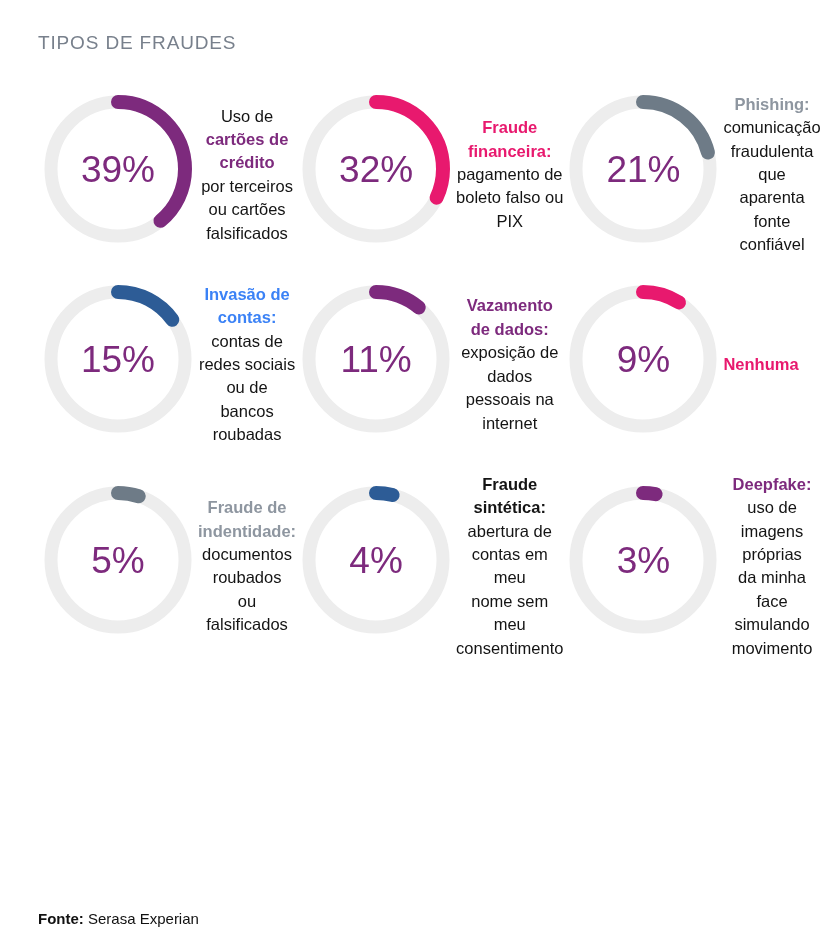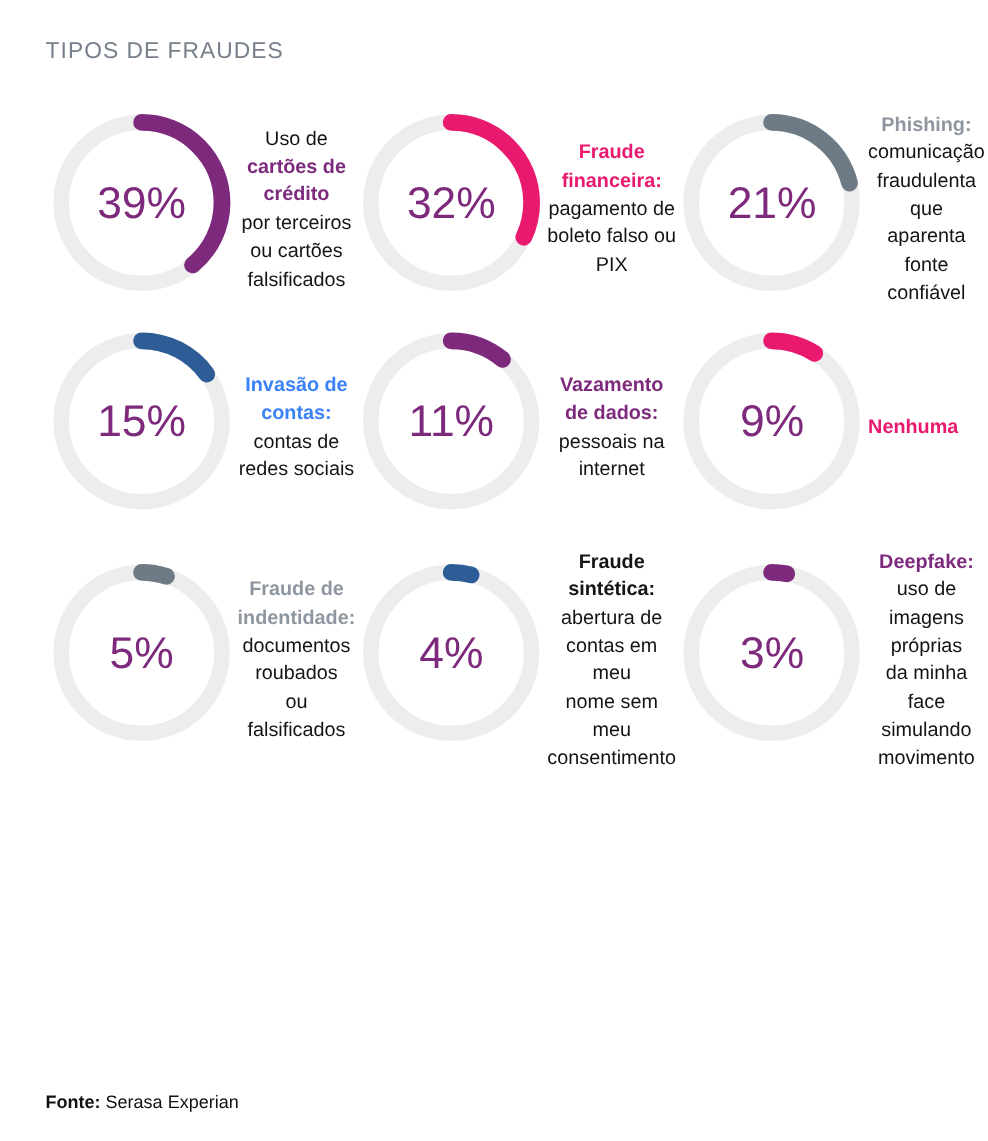--- a/index.html
+++ b/index.html
@@ -187,6 +187,7 @@
         </div>
         <div class="caption">
           <div class="lead" style="color: rgb(125, 42, 125);">Vazamento de dados:</div>
+          <div>exposição de dados</div>
           <div>pessoais na internet</div>
         </div>
       </div>

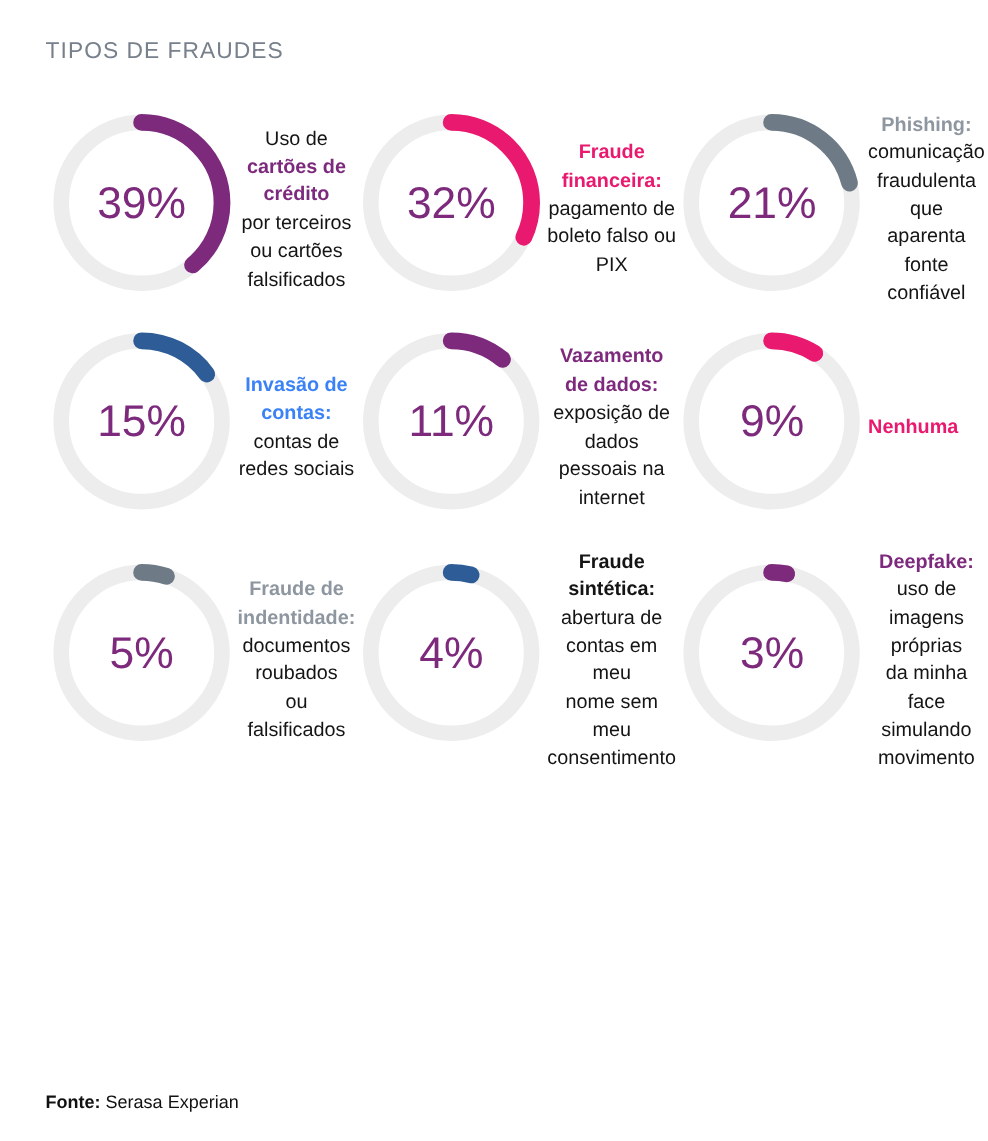--- a/index.html
+++ b/index.html
@@ -175,6 +175,7 @@
         <div class="caption">
           <div class="lead" style="color: #3b82f6;">Invasão de contas:</div>
           <div>contas de redes sociais</div>
+          <div>ou de bancos roubadas</div>
         </div>
       </div>
       <div class="cell">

-------

*Prompt*
How many lines in the data above contain the string "contas"? Reply with only the number.

*Exercise answer*
2